Las paredes estaban recubiertas con madera de pino. En un rincón, estaba la chimenea de ladrillo con la campana de madera. El sofá y las sillas eran de un suave color tostado y una alfombra india tejida a mano en dorados y verdes abrigaba el suelo. Las estanterías encastradas en la pared estaban abarrotadas de tratados de medicina india, tradiciones y mística. La mesa de centro debía haberla hecho él, y sobre la superficie de cristal había varias colecciones de puntas de flecha, además de cuchillos y dos pipas dispuestas en el centro.
– Esas pipas parecen muy antiguas -.comentó.
– Lo son. Hace tiempo le pedí a un empleado del museo que le echase un vistazo a la colección, y me dijo que la de barro puede tener unos mil años de antigüedad… un verdadero tesoro. Vienen de la parte materna de mi familia.
– Una de esas puntas de flecha parece de ónix.
– Sí, esa es una de las piezas más curiosas.
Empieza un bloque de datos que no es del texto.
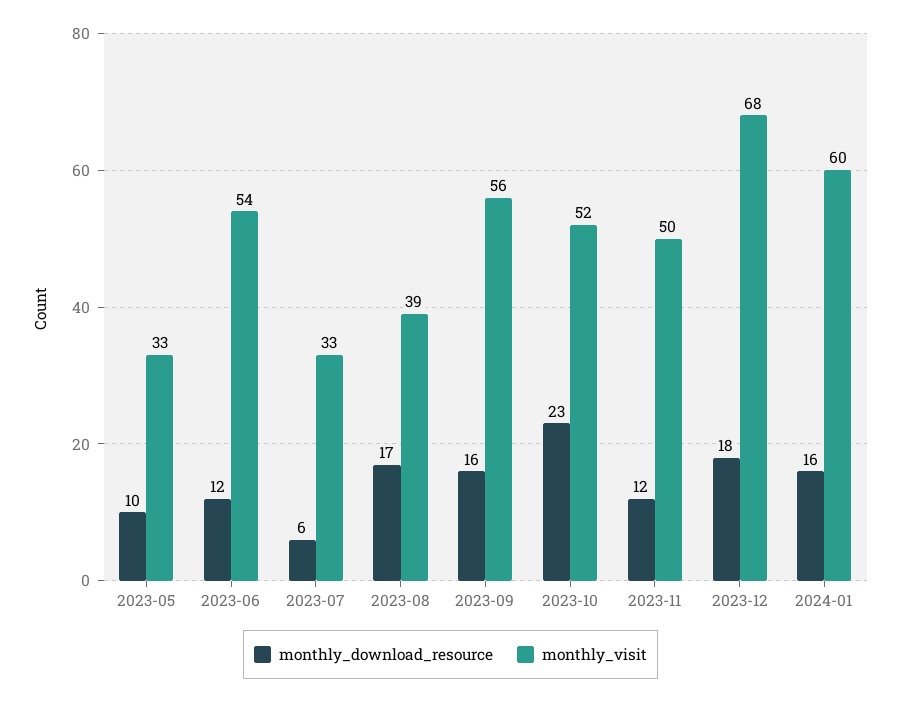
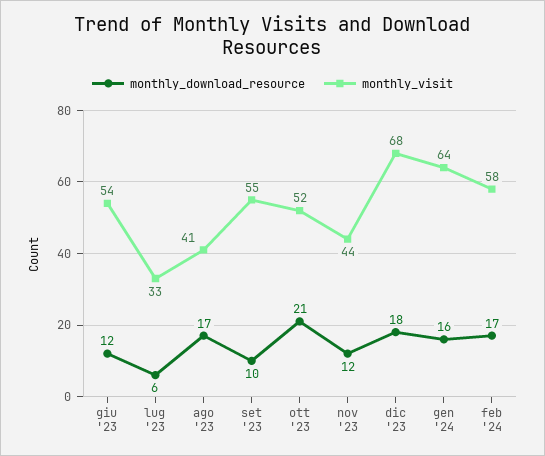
monthly_download_resource, 2023-05: 10 -> none
monthly_visit, 2023-05: 33 -> none
monthly_visit, 2023-08: 39 -> 41
monthly_download_resource, 2023-09: 16 -> 10
monthly_visit, 2023-09: 56 -> 55
monthly_download_resource, 2023-10: 23 -> 21
monthly_visit, 2023-11: 50 -> 44
monthly_visit, 2024-01: 60 -> 64
monthly_download_resource, feb '24: none -> 17
monthly_visit, feb '24: none -> 58

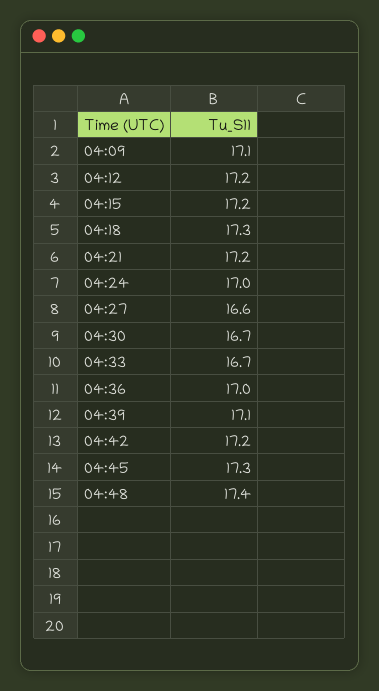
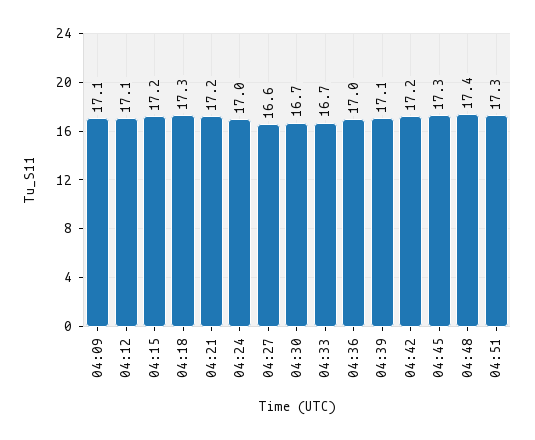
04:12: 17.2 -> 17.1
04:51: none -> 17.3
Los nativos americanos no utilizaban monedas para sus intercambios comerciales, sino cosas de valor, y una punta de flecha de ónix se consideraba el precio a pagar por una novia.
– Vaya yo lo pagaría gustosa por el hombre adecuado. Es preciosa. Y digo yo, ¿cómo es que los hombres nunca han estado en venta? ¿Por qué siempre han tenido que ser las mujeres?
– ¿Quizás porque somos más listos, más grandes y más fuertes?
Aquella respuesta no iba a quedar sin castigo, pero en aquel momento tenía otras cosas que hacer. Quería seguir explorando la habitación. Un armario alto y con puertas de cristal albergaba una colección de armas, y cuando Andy la vio mirándolas, fue diciéndole sus nombres.
Los números y los modelos no le decían nada, pero sí su timbre de voz, que le comunicaba lo mucho que significaban para él.
– ¿Son todas antiguas, Andy?
– Sí. De la guerra civil. Todas han pertenecido a mi familia desde hace generaciones. Las armas de hoy en día son sólo símbolos de violencia, pero estas siempre me han parecido distintas…, no me recuerdan las cosas por las que merece la pena morir, sino por las que merece la pena vivir. Una cursilada, ¿no?
– ¿Desde cuándo los valores son cursis? Yo también guardo cosas con gran simbolismo para mí, como por ejemplo las tazas de porcelana de mi bisabuela, pero he de reconocer que no tienen la categoría de tu colección de armas. ¿Sabías que yo también tengo una?